La oscuridad, las tinieblas, y los actos de la carne están relacionados con Satanás, en donde el hombre no puede ver la luz. Y si no hay luz, ¿cómo encuentra la verdad? Por otro lado, la Luz está relacionada con Dios y Jesucristo, la buena nueva; una vez que nos encontremos con ellos también generaremos luz, y la verdad se pondrá de manifiesto.
Vamos a situar la orilla. Junto al torrente, a uno y otro lado, crecerán toda clase de árboles que den fruto para comer. Sus hojas no se marchitarán, ni faltará su fruto. Cada mes darán fruto porque sus aguas fluyen del santuario; su fruto será para comer y sus hojas para sanar.

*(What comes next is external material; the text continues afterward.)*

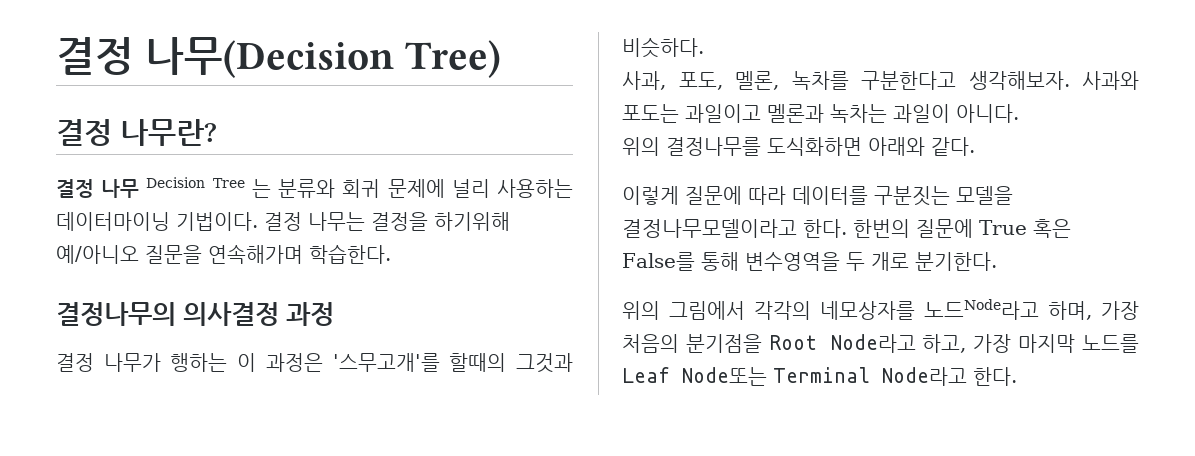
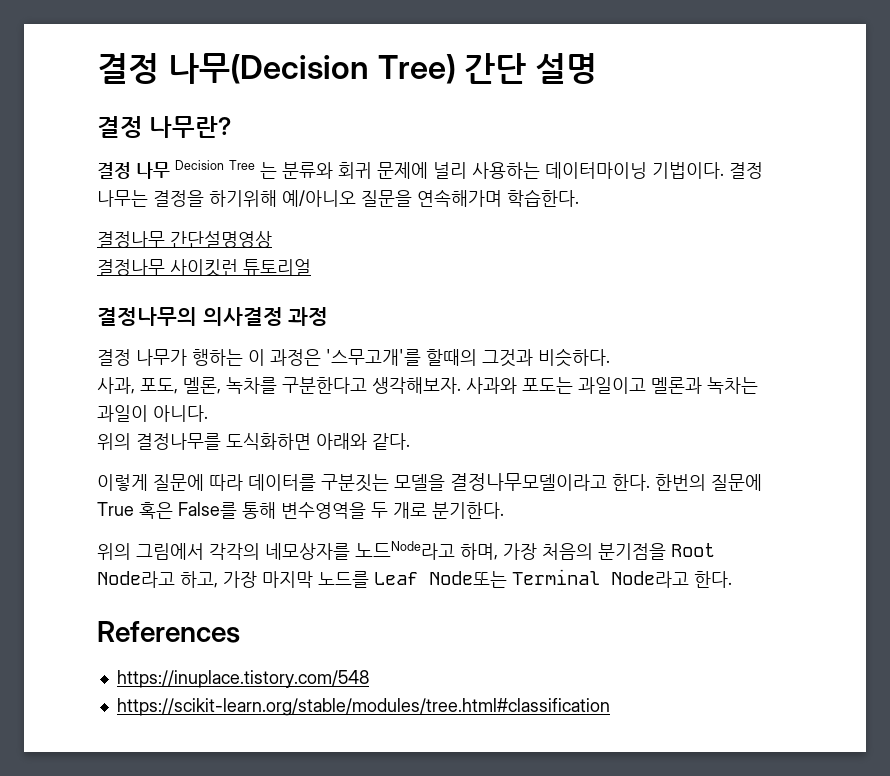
(501, 59) none -> [464,53,598,84] 간단 설명
(391, 254) none -> [97,231,272,248] [97,259,311,277] // 결정나무 간단설명영상 // 결정나무 사이킷런 튜토리얼
(1017, 376) none -> [97,621,240,643] [116,670,369,688] [116,698,610,716] // References // https://inuplace.tistory.com/548 // https://scikit-learn.org/stable/modules/tree.html#classification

Tantos años zozobrando mi vida, navegando solo… Cuando me invitaron a subir a la barca de una manera definitiva, ya fue algo grande, pero de verdad el descanso llegó al aparecer Cristo Resucitado y decirme. “Yo Soy”. Ya que tanas veces en mi vida me ha ocurrido, como dice, que se llenaron de espanto. El espanto es la soledad, el vacío absoluto, la ausencia de Dios. Eso sí que es el infierno.
Pero Dios te lleva a la otra orilla. Ir a la otra orilla ha sido siempre una expresión característica de la misión. La cruzan los valientes, los que se animan, los intrépidos, los de mente y corazón abiertos, los de fe. A veces hablamos de ir a la otra orilla sin captar el significado profundo de la expresión. Para los discípulos de Jesús era un desafío gigantesco. Para pasar a la otra orilla hacía falta una determinación mayor que la razón; hacía falta la fe activa y operante del Reino, bajo la concepción de que el Reino no excluye. Hemos sido invitados a pasar a la otra orilla, con todo lo que eso implica. Hemos sido invitados a cruzar el mar, las geografías, pero sobre todo, a cruzar nuestros corazones y expandirlos.
¿Quién calmará la tormenta cuando subamos a la barca tan pequeña que ya no quepa ni Jesús? Tenemos miedo de cruzar a la otra orilla porque significa perder exclusividad, perder un cierto poder que hemos auto-generado en derredor de Cristo. Privatizamos la fe, y de tanto privatizarla, se dejó vencer por el miedo. La misión no es compañera del miedo, porque son antónimos. Mientras evangelizar es ir, moverse, salir; el miedo es parálisis, detención, encierro. Mientras la misión es vida, el miedo es muerte. El temor hace hundir la barca, y con ella se hunde la Buena Noticia que iba a la otra orilla; la fe calma la tormenta, y entonces Dios, que tiene dominio sobre la naturaleza porque todo lo ha creado, se abre paso entre los hombres y mujeres para instalarse en su corazón.